After deliberating on it for a few minutes, I called the client, suggesting we postpone to the following week. I could immediately hear disappointment in his voice. He explained how he had psyched himself up for the session (it was our very first session), “but hey”, he said, “it’s not as bad as other things I’ve been through recently”. His wife had died a month earlier.
That sadness in his voice woke me up to my own selfish intentions… and melted them. I was so much more concerned about my own comforts that I had forgotten about his pain, his needs, his suffering.
I decided there and then that I would make sure I got to that session, come rain, shine or snow! Yes it was a half-hour trek in the snow, and yes I was frozen when I reached there, but the session was worth it. I placed someone else’s need above my own and it felt damn good.

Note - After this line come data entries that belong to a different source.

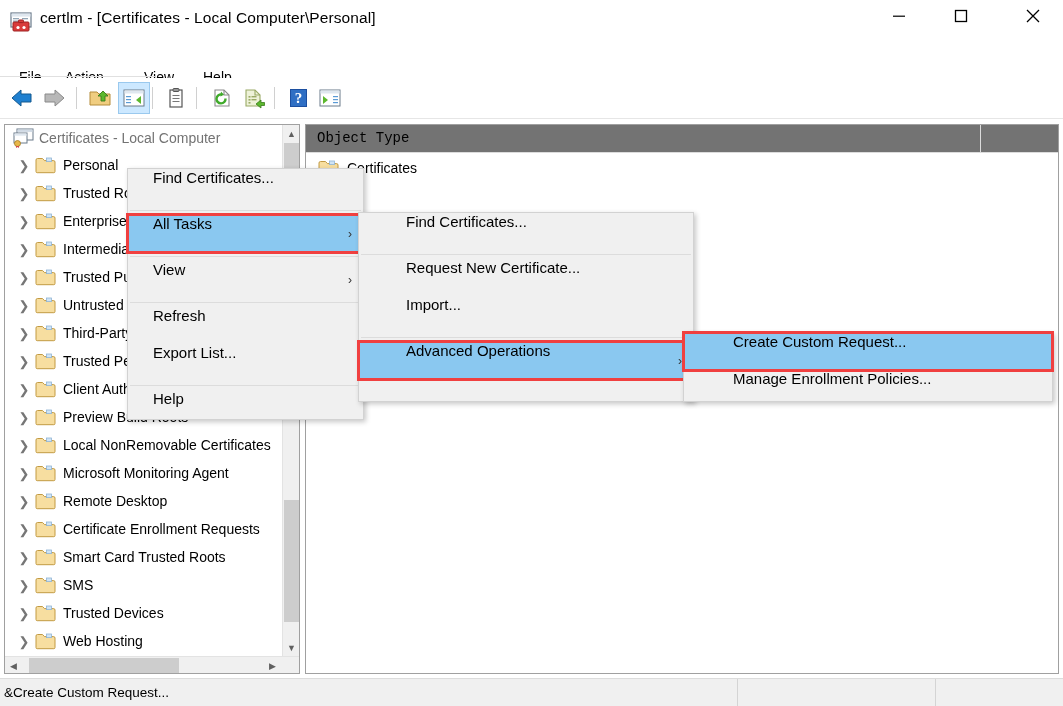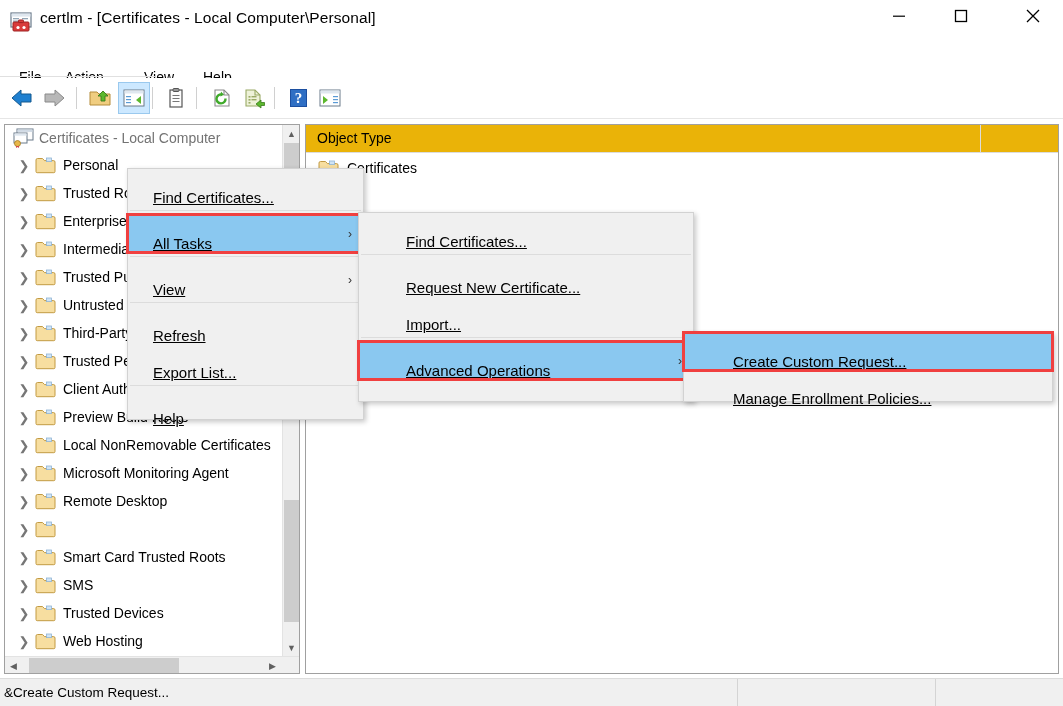"Object Type" .col-head { background: #eab308 -> #737373; font-family: none -> Liberation Mono, monospace }
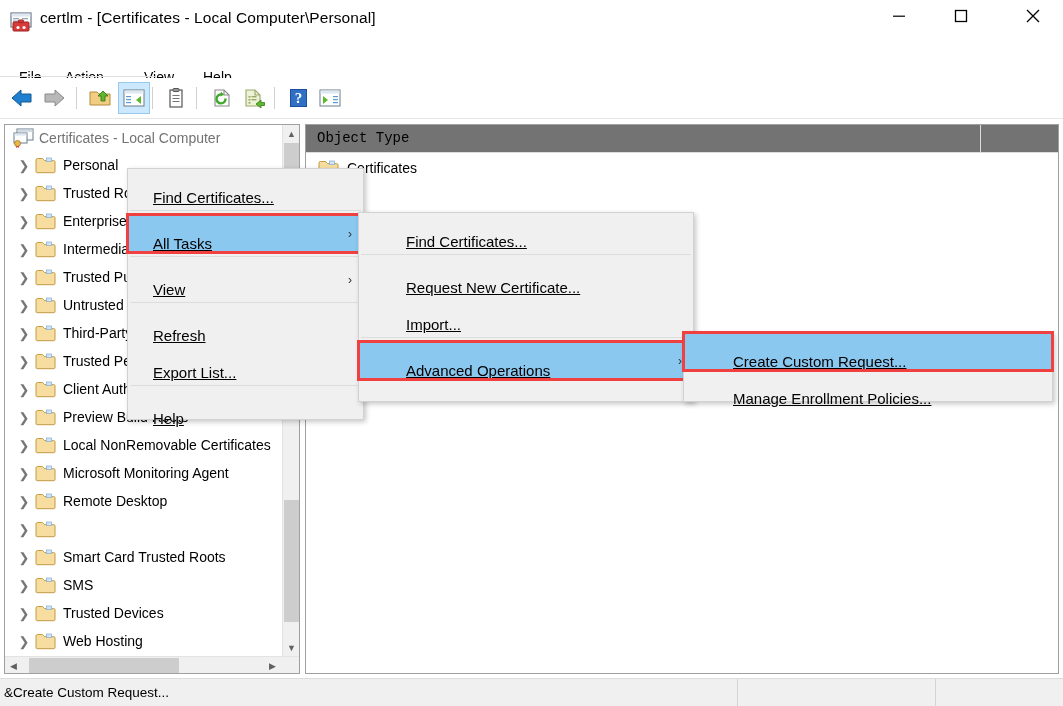"Find Certificates..." .mrow { align-items: flex-end -> flex-start; text-decoration: underline -> none }
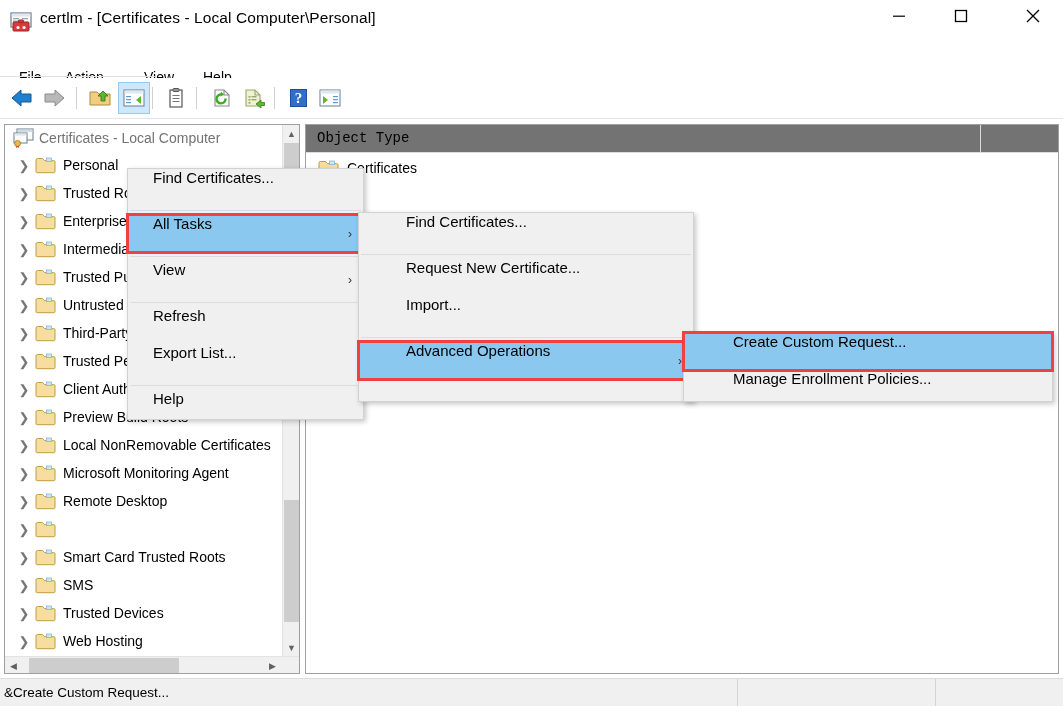"Certificate Enrollment Requests" span.tlabel { html: none -> <span>Certificate Enrollment Requests</span> }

Commitments are so important
Nomatter how crappy we may be feeling inside, we have no idea what impact not sticking to a commitment will have on the person we have promised to meet or do something for.
It could have gone so many ways. He may have given up hope in support from others. He may have got angry and complained to the organisation that I represent when making these visits. He may have drowned his sorrows (with alcohol) and hidden from the world.
On the flip side, it was an effective session for him and certainly a valuable experience for me.
What’s more, it shook me up to my priorities, what’s important to me and doing the work that’s important. I feel a great sense of purpose in bereavement support work and this morning’s deliberation not only made me act unprofessionally… it took away something that is so important in my life.
So when I took that leap and decided to make that trek in the snow to keep my commitment, all the right stuff fell back into place.
As time moves forward, make fewer commitments (focusing on the important ones) and then stick to each of them. The world will be better for it.